(Given information Opens)

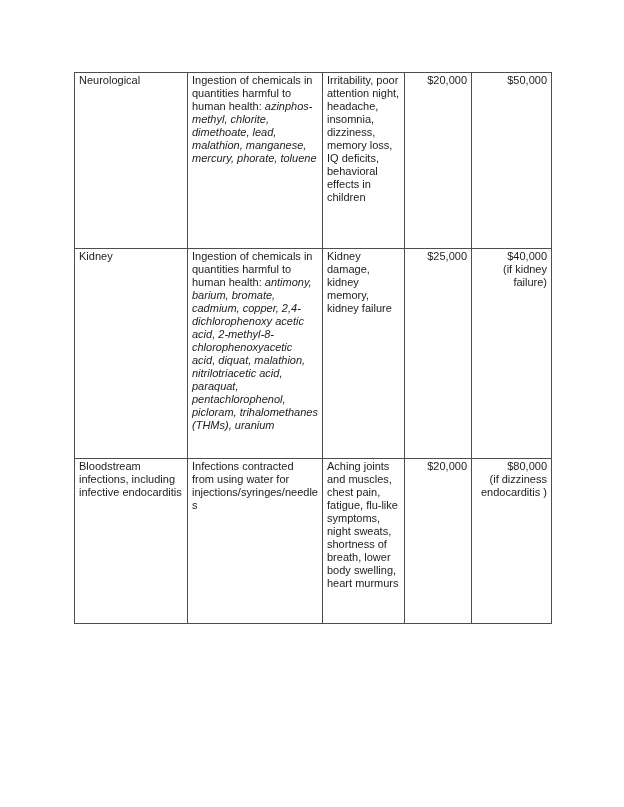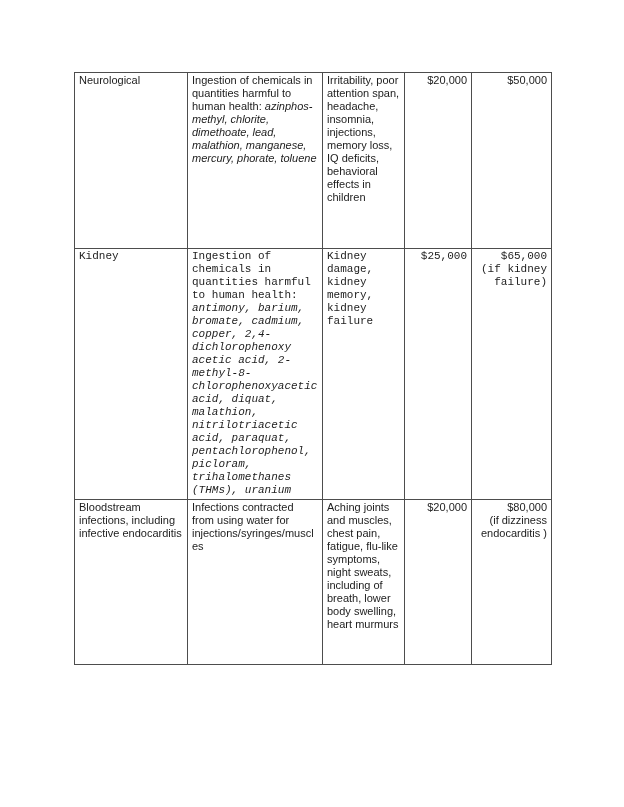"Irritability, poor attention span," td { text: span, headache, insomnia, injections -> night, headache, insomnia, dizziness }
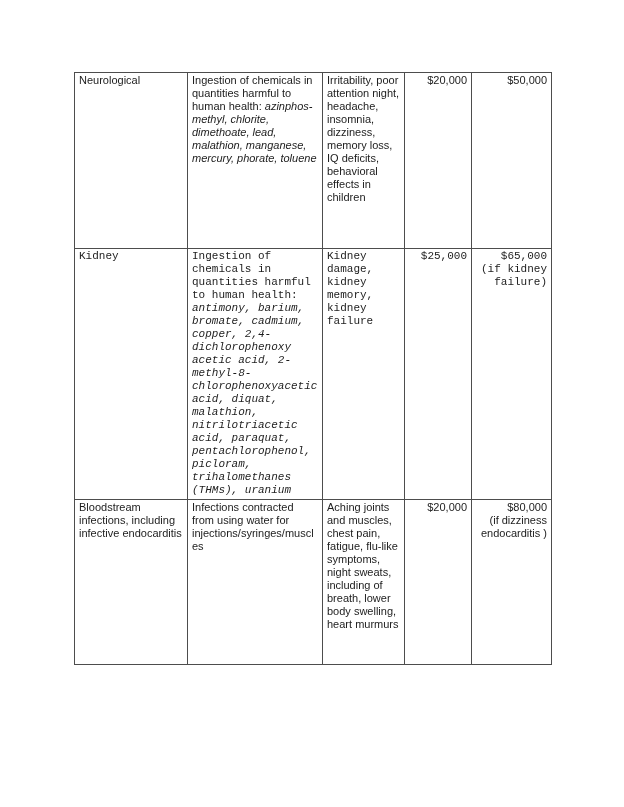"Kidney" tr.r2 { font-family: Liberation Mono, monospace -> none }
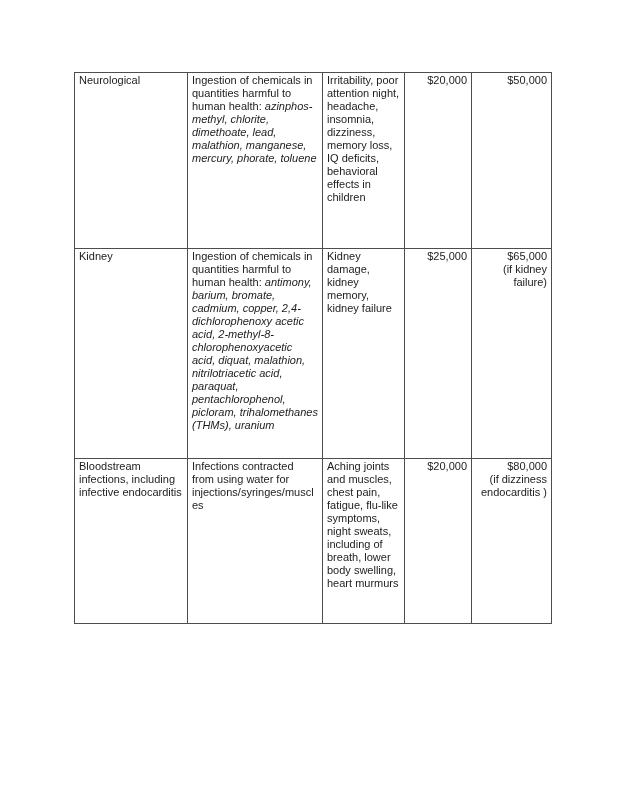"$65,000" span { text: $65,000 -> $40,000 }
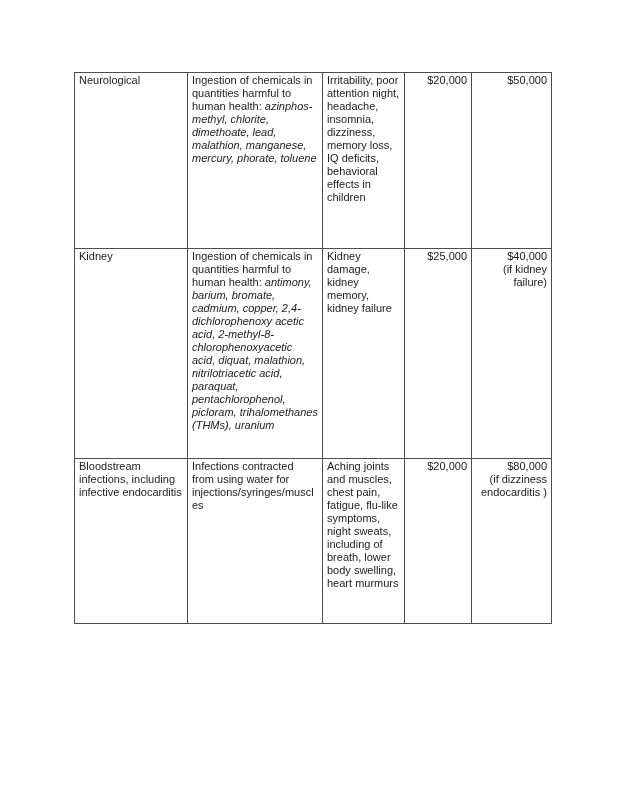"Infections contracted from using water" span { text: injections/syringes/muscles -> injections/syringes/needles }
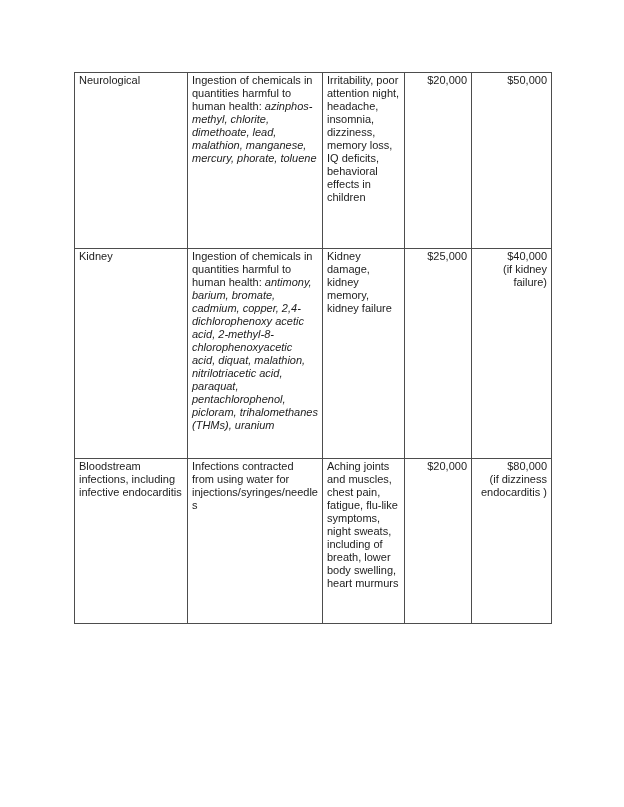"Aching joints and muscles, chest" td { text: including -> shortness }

(Given information Closes)

* **About this task**
Only the lines from the start of the records above through the line containing "text: $65,000 ->" should be returned, exactly and with both ends, please; the pictures stay out.

* **Exercise output**
"Irritability, poor attention span," td { text: span, headache, insomnia, injections -> night, headache, insomnia, dizziness }
"Kidney" tr.r2 { font-family: Liberation Mono, monospace -> none }
"$65,000" span { text: $65,000 -> $40,000 }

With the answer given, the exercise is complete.